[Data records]
····················

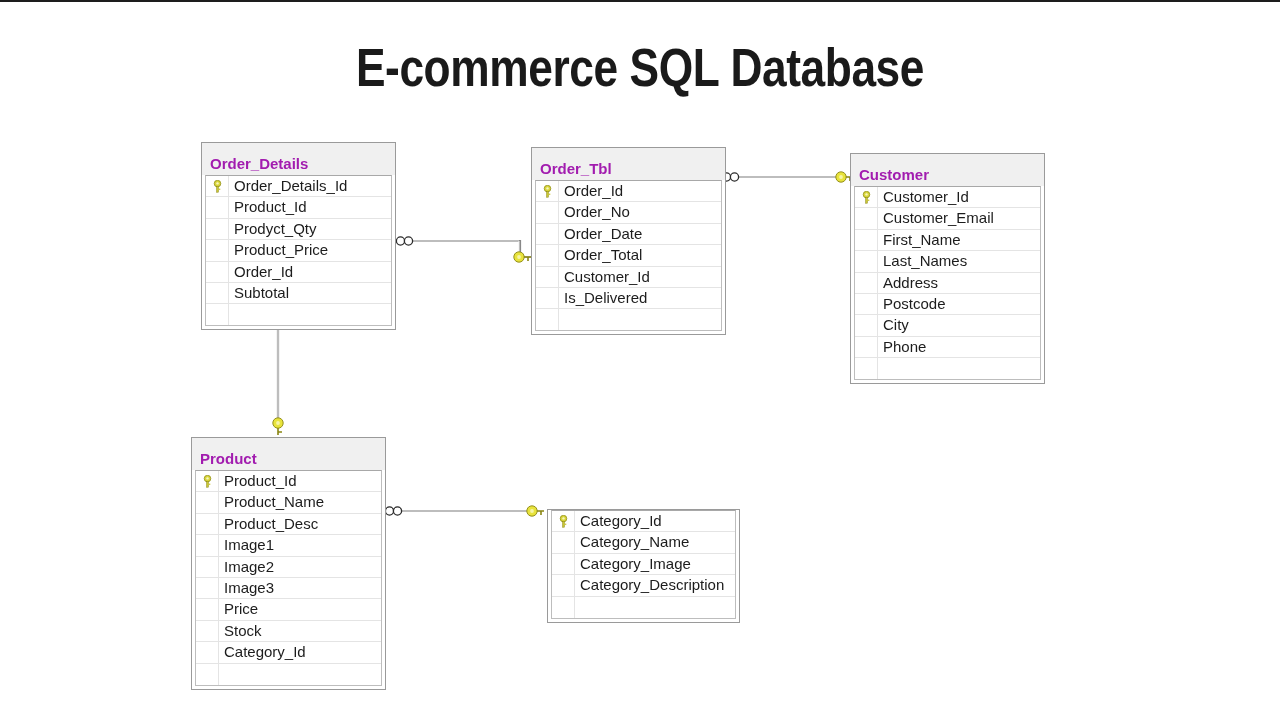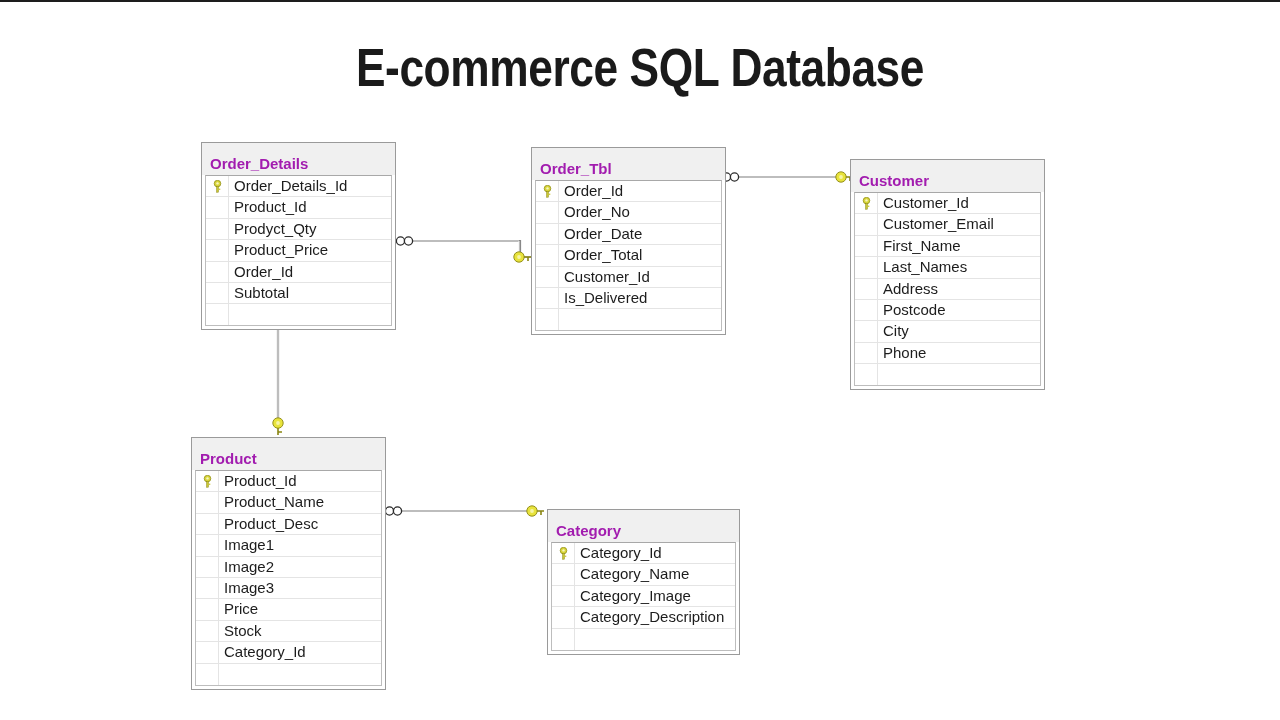--- a/index.html
+++ b/index.html
@@ -271,7 +271,7 @@
           </div>
         </div>
       </div>
-      <div class="entity" style="left: 850px; top: 157px; width: 195px;">
+      <div class="entity" style="left: 850px; top: 151px; width: 195px;">
         <div class="entity-header">Customer</div>
         <div class="entity-body">
           <div class="field-row">

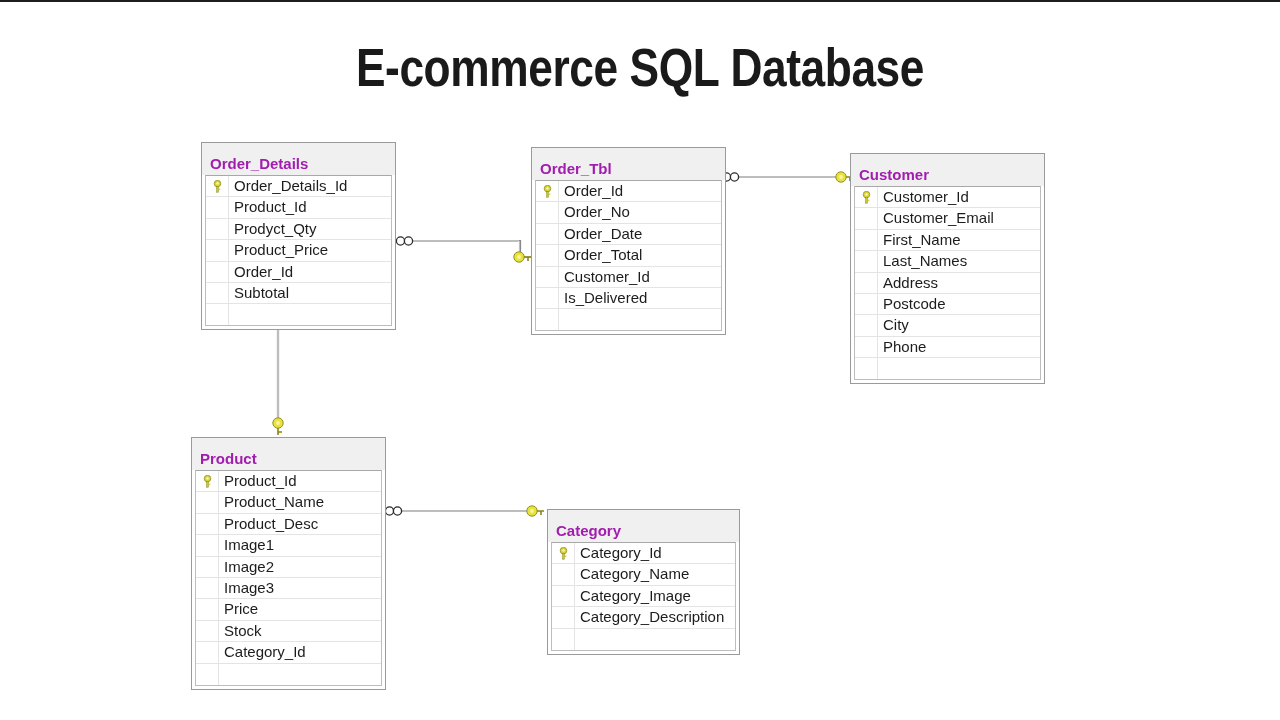--- a/index.html
+++ b/index.html
@@ -370,7 +370,6 @@
         </div>
       </div>
       <div class="entity" style="left: 547px; top: 507px; width: 193px;">
-        <div class="entity-header">Category</div>
         <div class="entity-body">
           <div class="field-row">
             <div class="field-gutter">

····················

- [Description of the task]: Which lines above include the string "left"? Show them.

- [Exercise output]:
-      <div class="entity" style="left: 850px; top: 157px; width: 195px;">
+      <div class="entity" style="left: 850px; top: 151px; width: 195px;">
       <div class="entity" style="left: 547px; top: 507px; width: 193px;">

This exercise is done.